_Task requirements_. Among the records below, find the line that has "padding-top: 10px;"; from there, give the lines again exactly, and stop after the line that has "86px; height: 36px;".

_The data_.
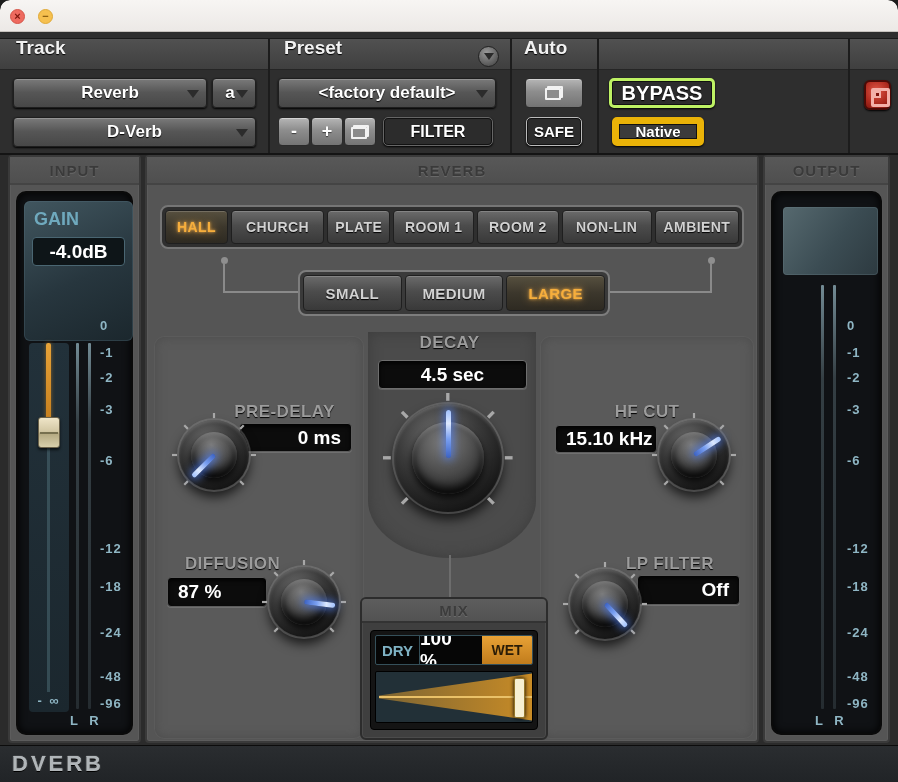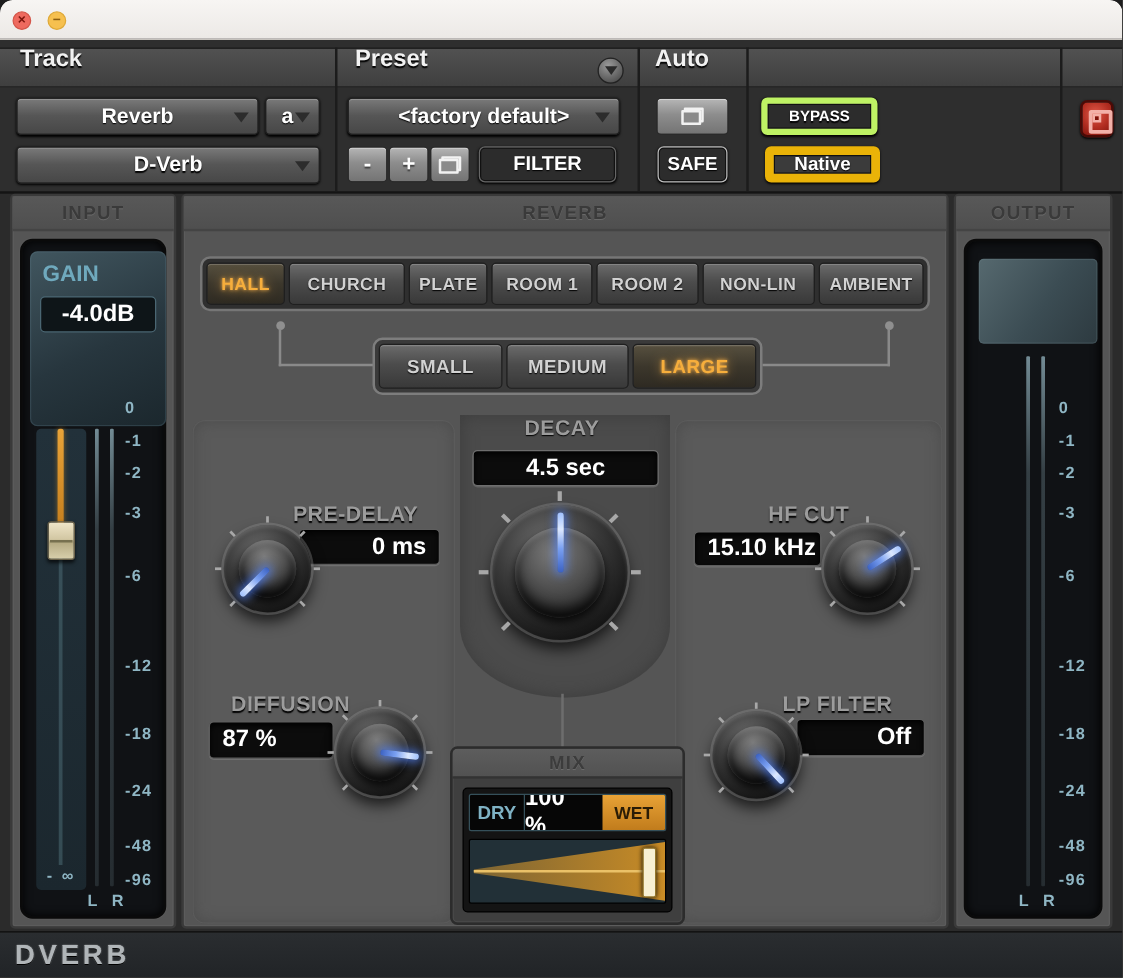--- a/index.html
+++ b/index.html
@@ -227,7 +227,7 @@
         <span>SAFE</span>
       </div>
 
-    <div class="darkbtn" style="left:609px; top:46px; width:93px; height:30px; font-size:12px; border:5px solid #bef264">
+    <div class="darkbtn" style="left:609px; top:46px; width:106px; height:30px; font-size:20px; border:3px solid #bef264">
         <span>BYPASS</span>
       </div>
     <div class="darkbtn" style="left:612px; top:85px; width:92px; height:29px; font-size:15px; background:#3b3b3b; border:7px solid #eab308">

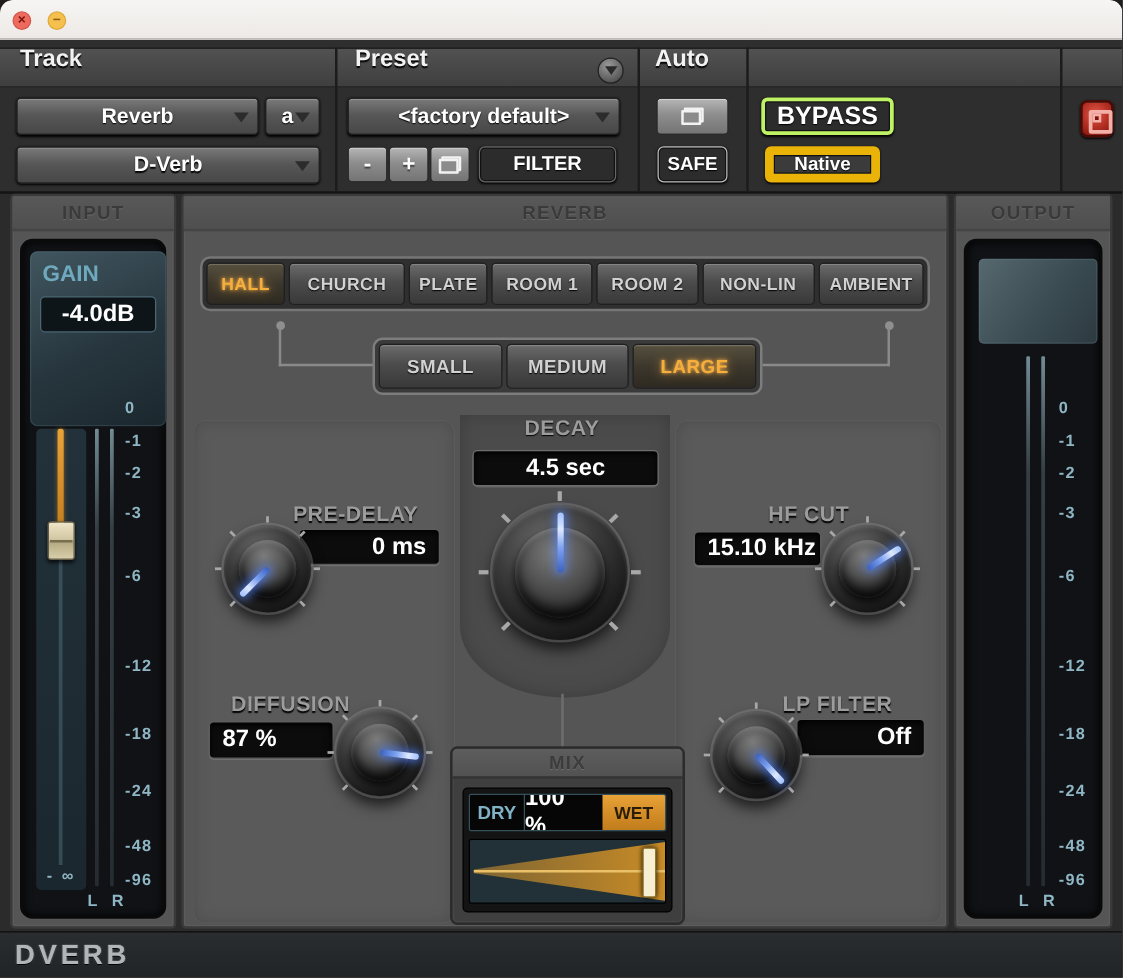--- a/index.html
+++ b/index.html
@@ -66,7 +66,7 @@
   #panel-input  .scale span { left:82px; }
   #panel-output .scale span { left:74px; }
   .scale span:nth-child(1){top:125px} .scale span:nth-child(2){top:152px} .scale span:nth-child(3){top:177px}
-  .scale span:nth-child(4){top:209px} .scale span:nth-child(5){top:260px} .scale span:nth-child(6){top:332px}
+  .scale span:nth-child(4){top:209px} .scale span:nth-child(5){top:260px} .scale span:nth-child(6){top:348px}
   .scale span:nth-child(7){top:386px} .scale span:nth-child(8){top:432px} .scale span:nth-child(9){top:476px}
   .scale span:nth-child(10){top:503px}
   .lr { position:absolute; top:520px; font-size:13px; font-weight:bold; color:#8fb6c4; letter-spacing:4px; }

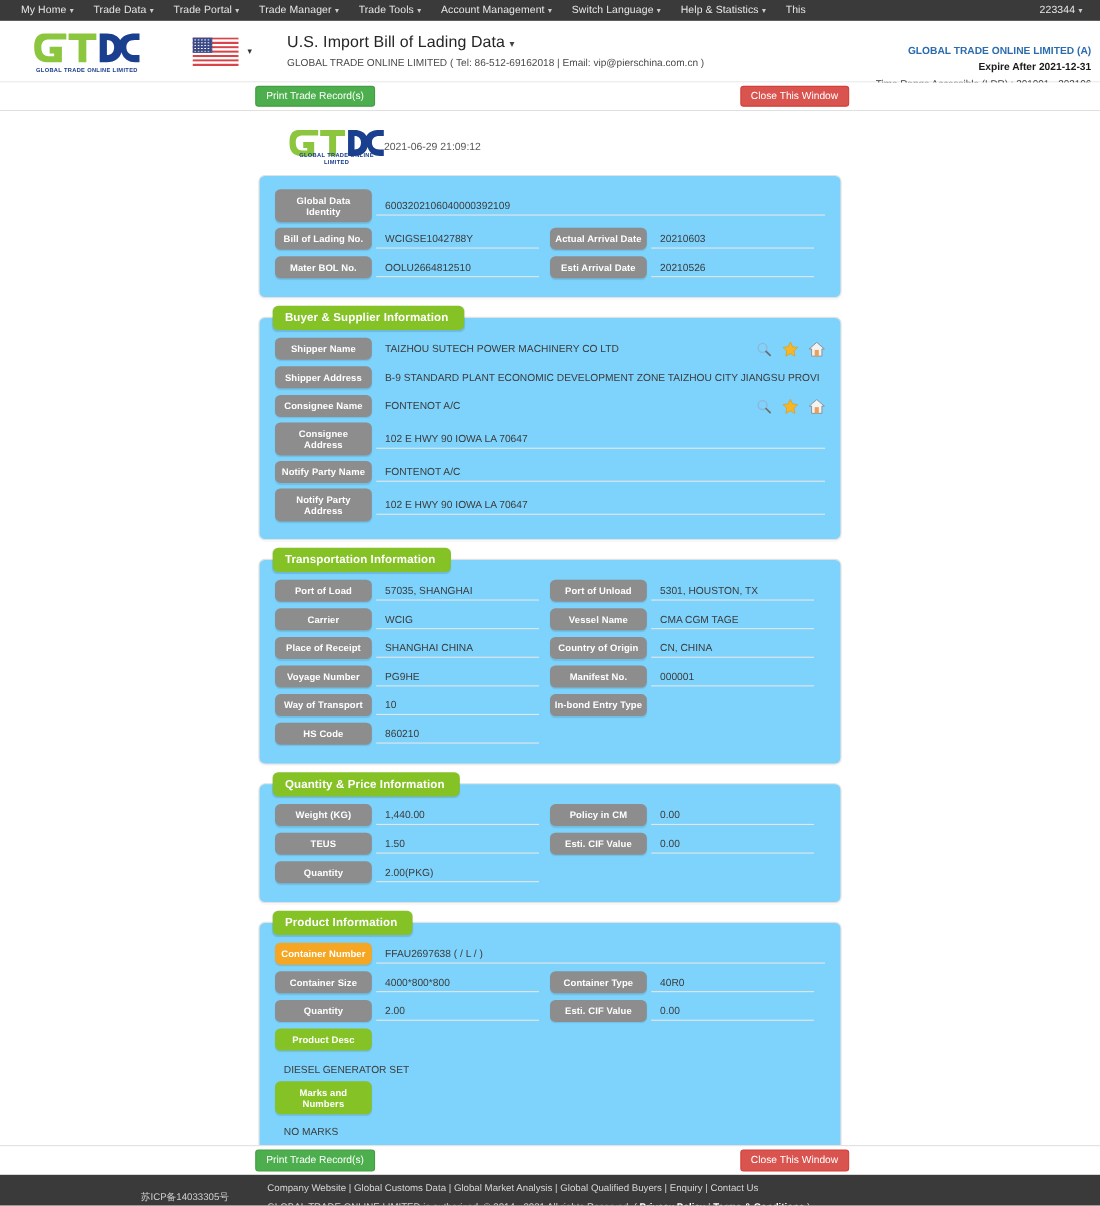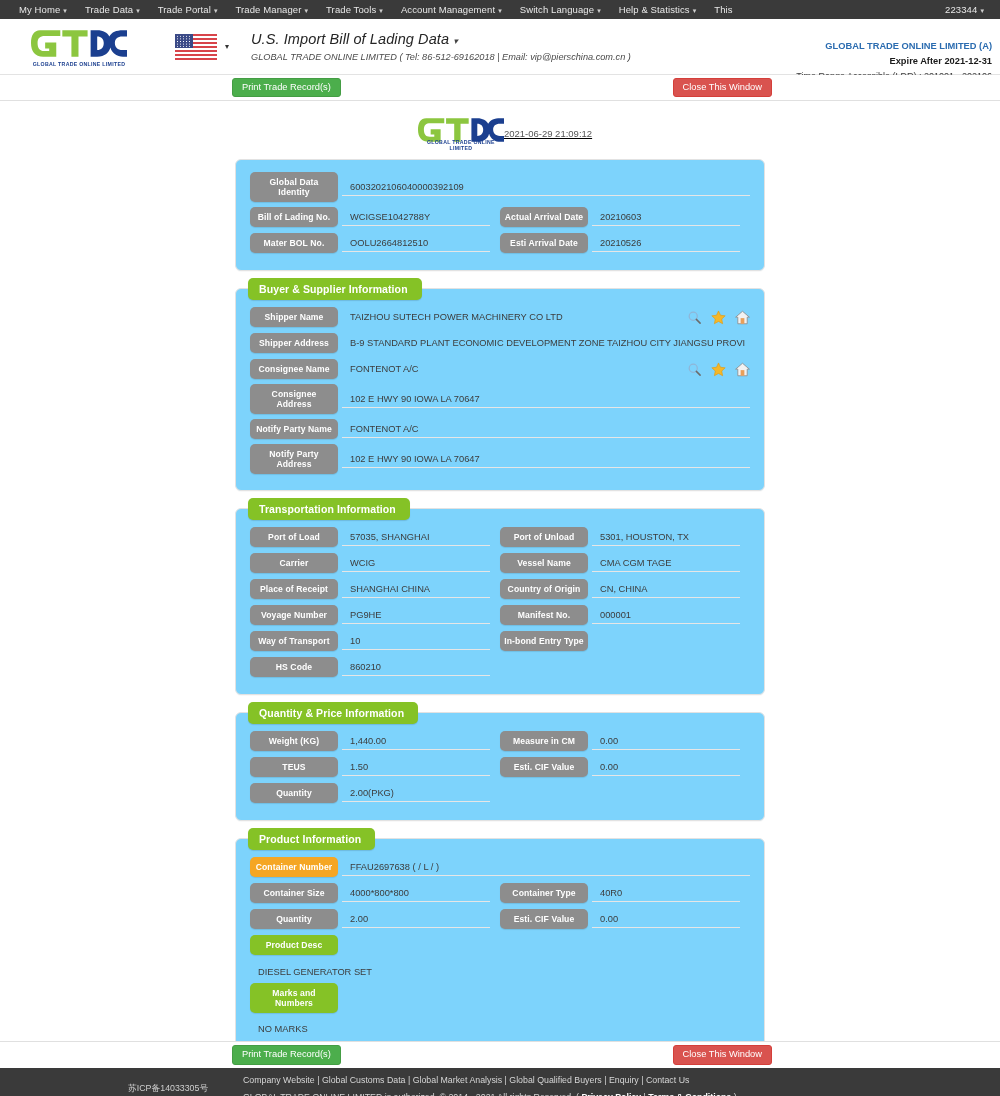--- a/index.html
+++ b/index.html
@@ -68,7 +68,7 @@
     background-size: 3px 2.6px;
   }
   .flag-caret { margin-left: 8px; font-size: 8px; color: #333; }
-  .title-block { margin-left: 22px; font-style: italic; }
+  .title-block { margin-left: 32px; }
   .title-block .title {
     font-size: 14.5px; color: #252525; font-weight: normal;
     letter-spacing: .1px;

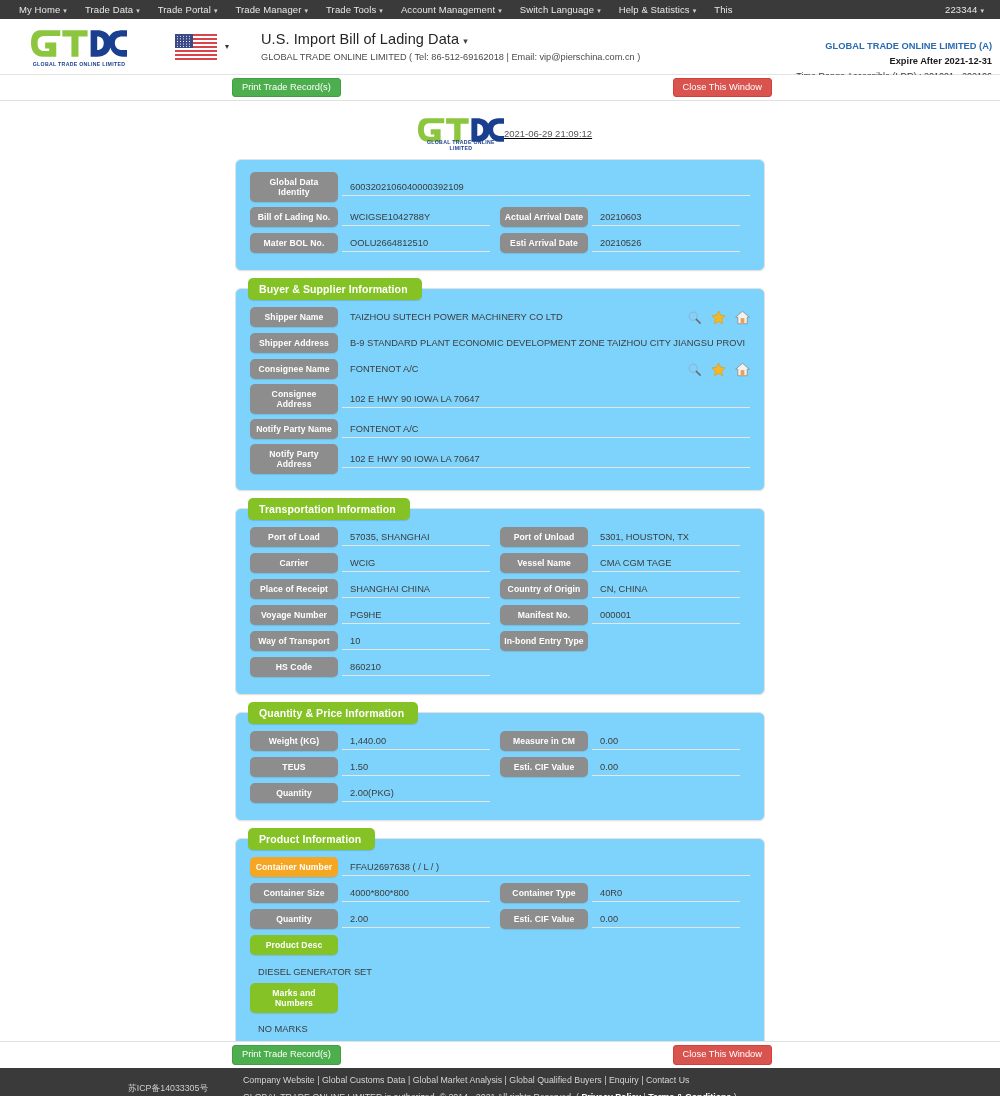--- a/index.html
+++ b/index.html
@@ -119,9 +119,8 @@
     padding-top: 10px;
   }
   .doc-head {
-    display:flex; align-items: center; justify-content: center;
+    display:flex; align-items: center; justify-content: flex-start;
     padding: 4px 18px 8px 28px;
-    text-decoration: underline;
   }
   .doc-head .gtc-logo { width: 86px; height: 36px; }
   .doc-date { font-size: 9.5px; color: #555; }

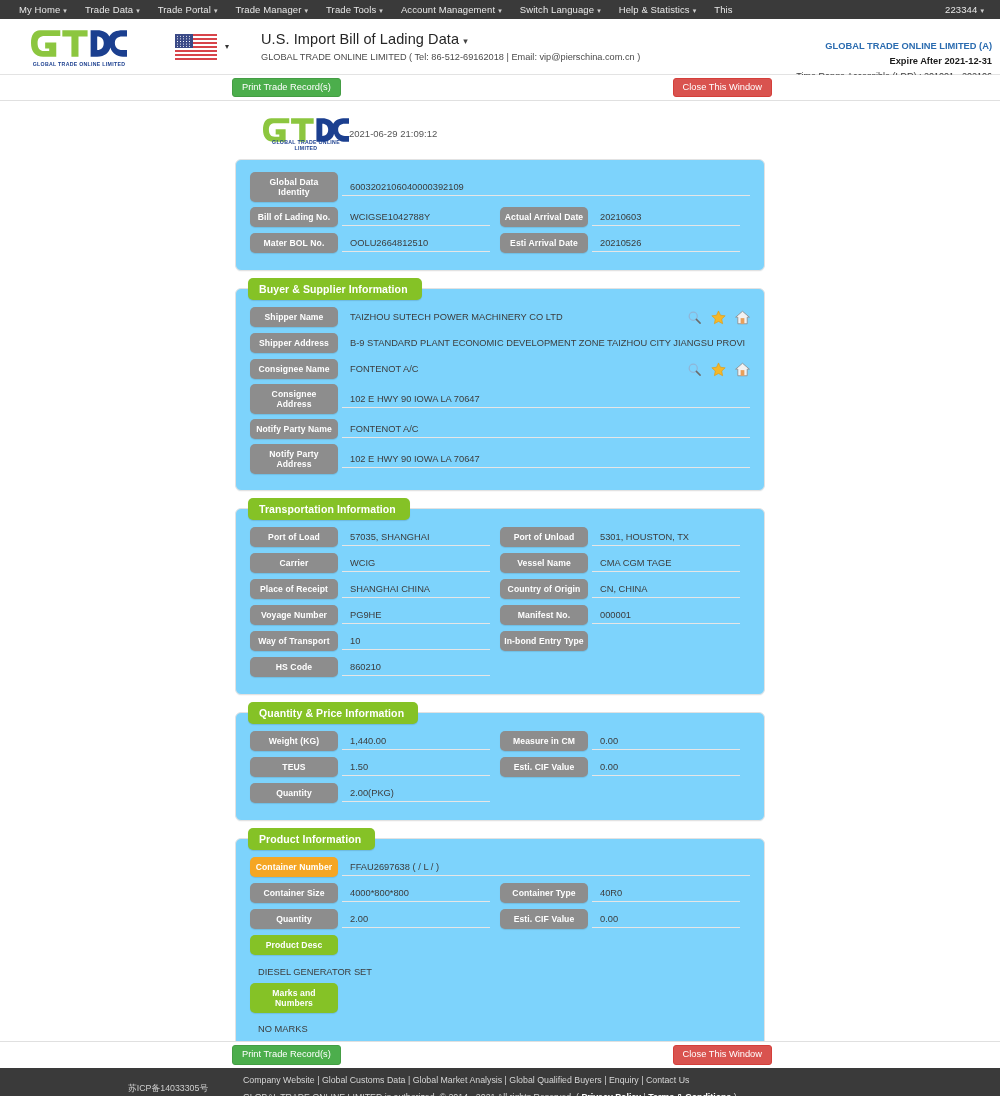--- a/index.html
+++ b/index.html
@@ -507,7 +507,7 @@
           <div class="val">1,440.00</div>
         </div>
         <div class="cell half">
-          <div class="lab">Measure in CM</div>
+          <div class="lab">Policy in CM</div>
           <div class="val">0.00</div>
         </div>
       </div>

_Output_.
     padding-top: 10px;
   }
   .doc-head {
-    display:flex; align-items: center; justify-content: center;
+    display:flex; align-items: center; justify-content: flex-start;
     padding: 4px 18px 8px 28px;
-    text-decoration: underline;
   }
   .doc-head .gtc-logo { width: 86px; height: 36px; }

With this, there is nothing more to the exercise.